[Data records — start]

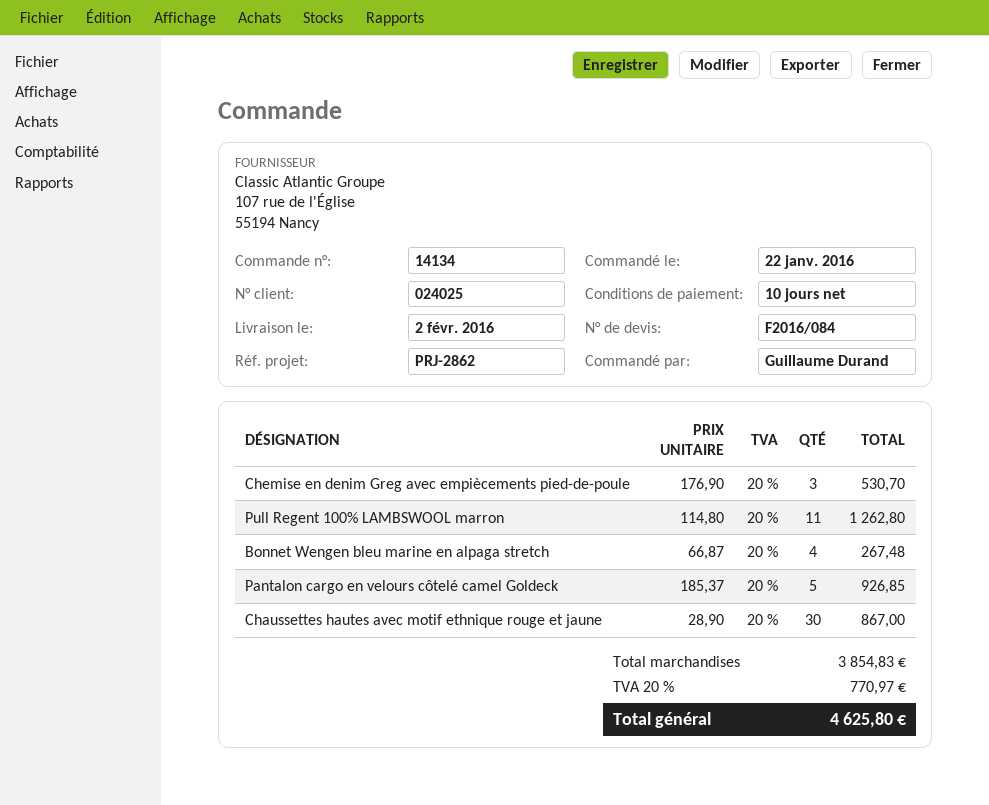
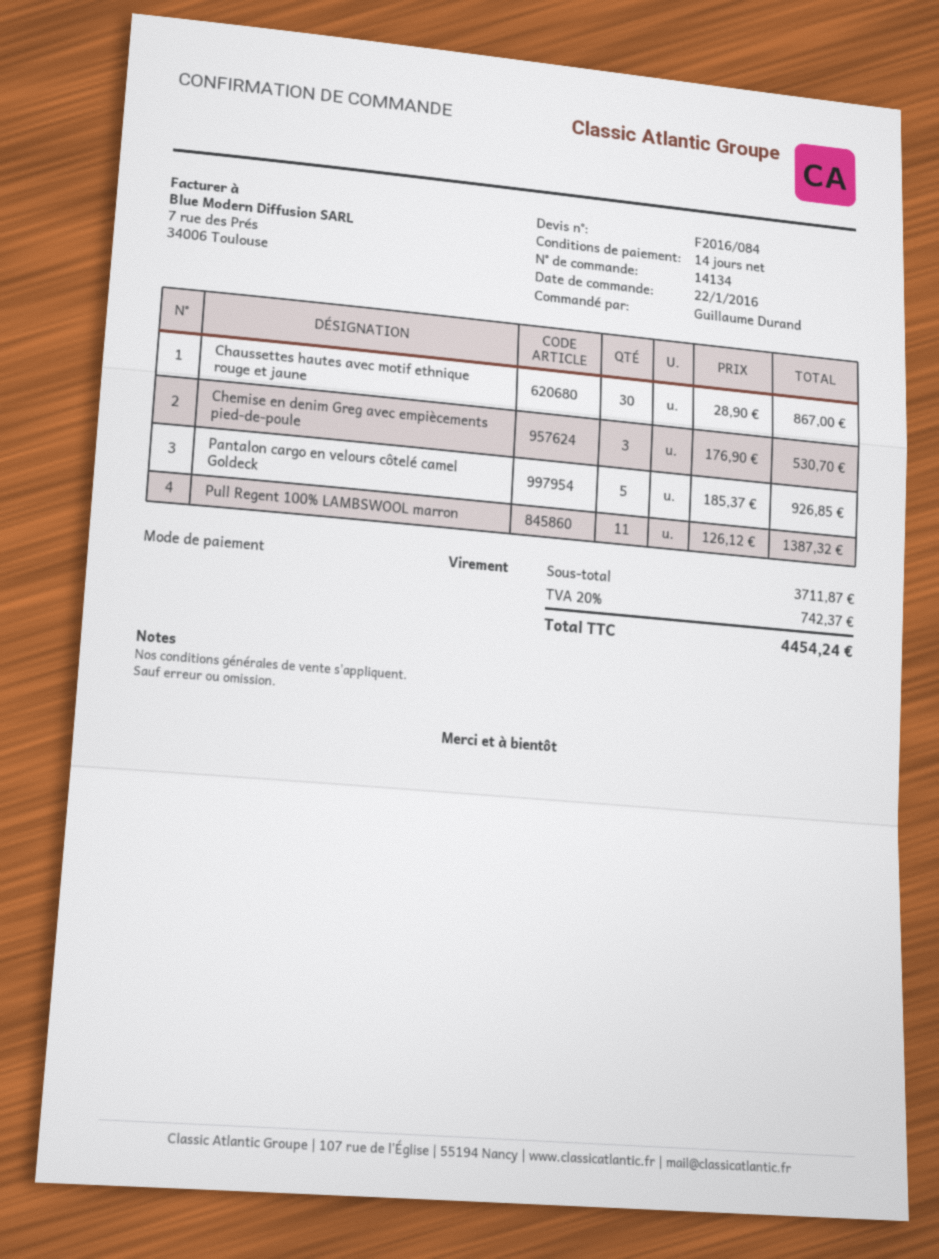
payment terms: 10 days -> 14 days
Pull Regent 100% LAMBSWOOL marron: 11 x 114.80 = 1262.80 -> 11 x 126.12 = 1387.32
Bonnet Wengen bleu marine en alpaga stretch: 4 x 66.87 = 267.48 -> none
subtotal: 3854.83 -> 3711.87
tax: 20% = 770.97 -> 20% = 742.37
total: 4625.80 -> 4454.24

[Data records — finish]

About this exercise. Please print all the data above word for word. Pictures should not appear in the copy.

Task result.
payment terms: 10 days -> 14 days
Pull Regent 100% LAMBSWOOL marron: 11 x 114.80 = 1262.80 -> 11 x 126.12 = 1387.32
Bonnet Wengen bleu marine en alpaga stretch: 4 x 66.87 = 267.48 -> none
subtotal: 3854.83 -> 3711.87
tax: 20% = 770.97 -> 20% = 742.37
total: 4625.80 -> 4454.24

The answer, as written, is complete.